The role of PIP5K1α/pAKT and targeted inhibition of growth of subtypes of breast cancer using PIP5K1α inhibitor.

机构信息

Division of Experimental Cancer Research, Department of Translational Medicine, Lund University, Clinical Research Centre, Malmö, Sweden.

Division of Basal Tumor Biology, Department of Molecular Biology, Umeå University, Umeå, Sweden.

出版信息

Oncogene. 2019 Jan;38(3):375-389. doi: 10.1038/s41388-018-0438-2. Epub 2018 Aug 13.

DOI:10.1038/s41388-018-0438-2
PMID:30104711
原文链接:https://pmc.ncbi.nlm.nih.gov/articles/PMC6336681/
Abstract

Despite recent improvement in adjuvant therapies, triple-negative, and ER subtypes of breast cancer (BC) with metastatic potentials remain the leading cause of BC-related deaths. We investigated the role of phosphatidylinositol-4-phosphate 5-kinase alpha (PIP5Kα), a key upstream factor of PI3K/AKT, and the therapeutic effect of PIP5Kα inhibitor on subtypes of BC. The clinical importance of PIP5K1α and its association with survivals were analyzed using three BC cohorts from Nottingham (n = 913), KM plotter (n = 112) and TCGA (n = 817). Targeted overexpression or knockdown of PIP5K1α were introduced into BC cell lines. The effects of PIP5K1α and its inhibitor on growth and invasion of BC were confirmed by using in vitro assays including proliferation, migration, apoptosis and luciferase reporter assays and in vivo xenograft mouse models.
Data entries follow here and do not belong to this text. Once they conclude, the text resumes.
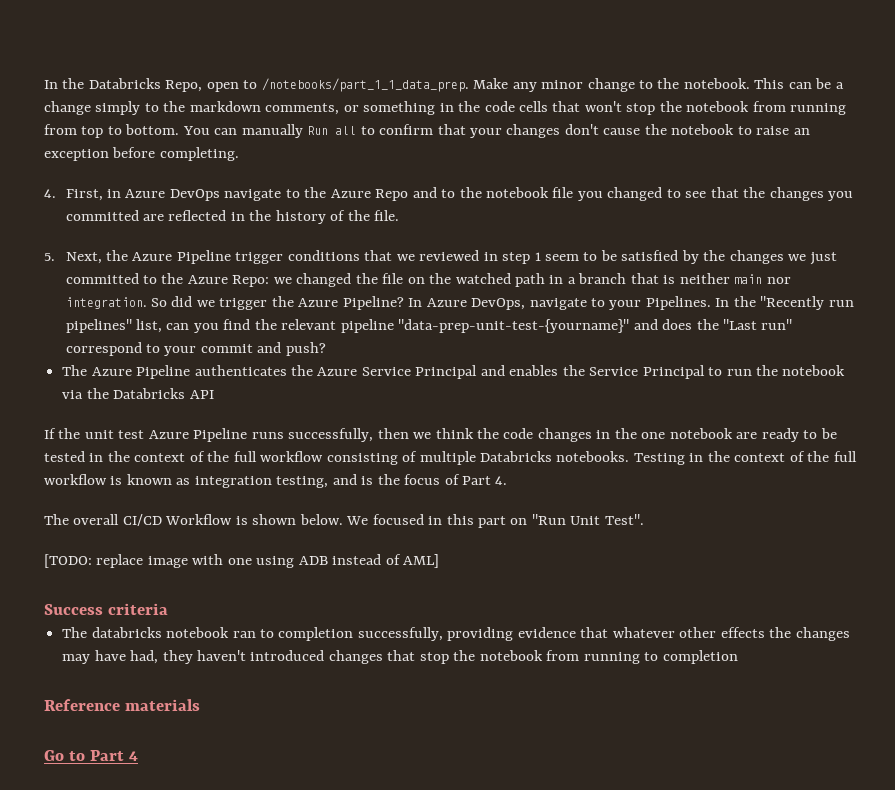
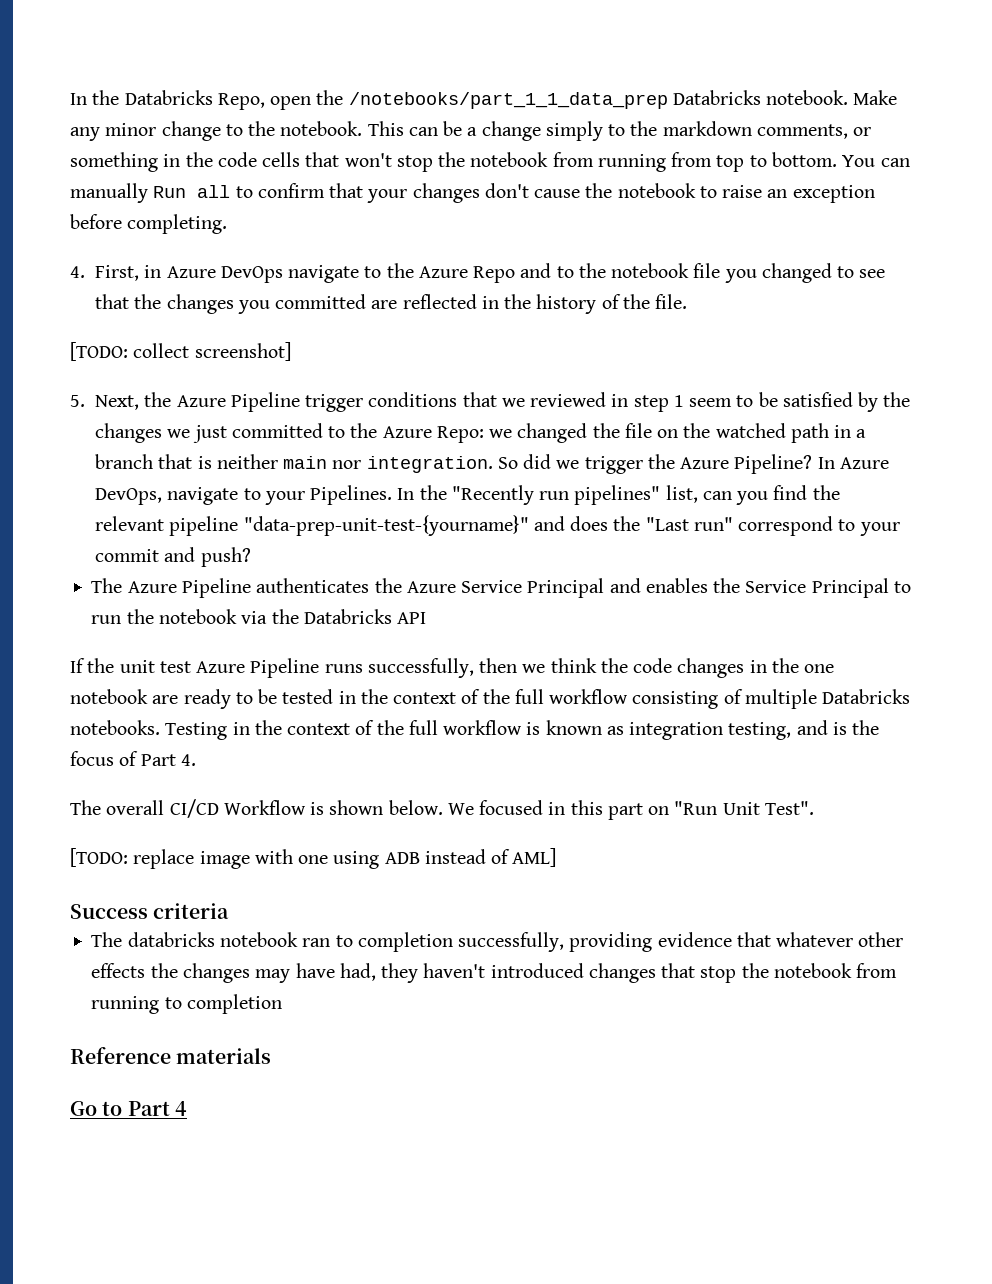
- In the Databricks Repo, open to /notebooks/part_1_1_data_prep.
+ In the Databricks Repo, open the /notebooks/part_1_1_data_prep Databricks notebook.
+ [TODO: collect screenshot]

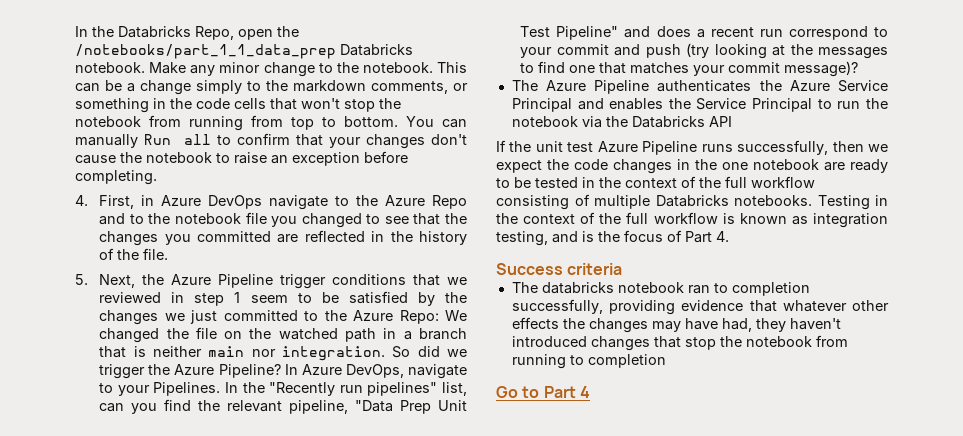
- [TODO: collect screenshot]
- 5. Next, the Azure Pipeline trigger conditions that we reviewed in step 1 seem to be satisfied by the changes we just committed to the Azure Repo: we changed the file on the watched path in a branch that is neither main nor integration.
+ 5. Next, the Azure Pipeline trigger conditions that we reviewed in step 1 seem to be satisfied by the changes we just committed to the Azure Repo: We changed the file on the watched path in a branch that is neither main nor integration.
- In the "Recently run pipelines" list, can you find the relevant pipeline "data-prep-unit-test-{yourname}" and does the "Last run" correspond to your commit and push?
+ In the "Recently run pipelines" list, can you find the relevant pipeline, "Data Prep Unit Test Pipeline" and does a recent run correspond to your commit and push (try looking at the messages to find one that matches your commit message)?
- If the unit test Azure Pipeline runs successfully, then we think the code changes in the one notebook are ready to be tested in the context of the full workflow consisting of multiple Databricks notebooks.
+ If the unit test Azure Pipeline runs successfully, then we expect the code changes in the one notebook are ready to be tested in the context of the full workflow consisting of multiple Databricks notebooks.
- The overall CI/CD Workflow is shown below. We focused in this part on "Run Unit Test".
- [TODO: replace image with one using ADB instead of AML]
- Reference materials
All statistical tests were two-sided. PIP5K1α was associated with poor patient outcome in triple-negative BC (for PIP5K1α protein, p = 0.011 and for mRNA expression, p = 0.028, log-rank test). 29% of triple-negative BC had PIP5K1A gene amplification. Elevated level of PIP5K1α increased expression of pSer-473 AKT (p < 0.001) and invasiveness of triple-negative MDA-MB-231 cells (p < 0.001). Conversely, inhibition of PIP5K1α using its inhibitor ISA-2011B, or via knockdown suppressed growth and invasiveness of MDA-MB-231 xenografts (mean vehicle-treated controls = 2160 mm, and mean ISA-2011B-treated = 600 mm, p < 0.001). ISA-2011B-treatment reduced expression of pSer-473 AKT (p < 0.001) and its downstream effectors including cyclin D1, VEGF and its receptors, VEGFR1 and VEGFR2 (p < 0.001) in xenograft tumors. In ER cancer cells, PIP5K1α acted on pSer-473 AKT, and was in complexes with VEGFR2, serving as co-factor of ER-alpha to regulate activities of target genes including cyclin D1 and CDK1. Our study suggests that our developed PIP5K1α inhibitor has a great potential on refining targeted therapeutics for treatment of triple-negative and ER BC with abnormal PI3K/AKT pathways.

摘要

尽管辅助治疗最近有所改善,但具有转移潜力的三阴性和 ER 型乳腺癌(BC)仍然是导致 BC 相关死亡的主要原因。我们研究了磷脂酰肌醇-4-磷酸 5-激酶α(PIP5Kα)的作用,PIP5Kα 是 PI3K/AKT 的关键上游因子,以及 PIP5Kα 抑制剂对 BC 亚型的治疗效果。使用来自诺丁汉的三个 BC 队列(n=913)、KM plotter(n=112)和 TCGA(n=817)分析了 PIP5K1α 的临床重要性及其与存活率的关联。通过在体外测定(包括增殖、迁移、凋亡和荧光素酶报告基因测定)和体内异种移植小鼠模型中,将 PIP5K1α 的靶向过表达或敲低引入 BC 细胞系。使用 PIP5K1α 及其抑制剂对 BC 的生长和侵袭的影响进行了确认。所有统计检验均为双侧检验。在三阴性 BC 中,PIP5K1α 与患者预后不良相关(对于 PIP5K1α 蛋白,p=0.011,对于 mRNA 表达,p=0.028,对数秩检验)。29%的三阴性 BC 存在 PIP5K1A 基因扩增。PIP5K1α 水平升高会增加 pSer-473 AKT 的表达(p<0.001),并增加三阴性 MDA-MB-231 细胞的侵袭性(p<0.001)。相反,使用其抑制剂 ISA-2011B 或通过敲低抑制 PIP5K1α,可抑制 MDA-MB-231 异种移植物的生长和侵袭性(平均载体处理对照组为 2160mm,平均 ISA-2011B 处理组为 600mm,p<0.001)。ISA-2011B 治疗可降低异种移植肿瘤中 pSer-473 AKT 的表达(p<0.001)及其下游效应物,包括细胞周期蛋白 D1、VEGF 及其受体 VEGFR1 和 VEGFR2(p<0.001)。在 ER 癌细胞中,PIP5K1α 作用于 pSer-473 AKT,并与 VEGFR2 形成复合物,作为 ER-α 的辅助因子,调节包括细胞周期蛋白 D1 和 CDK1 在内的靶基因的活性。我们的研究表明,我们开发的 PIP5K1α 抑制剂在针对具有异常 PI3K/AKT 途径的三阴性和 ER BC 的靶向治疗方面具有巨大潜力。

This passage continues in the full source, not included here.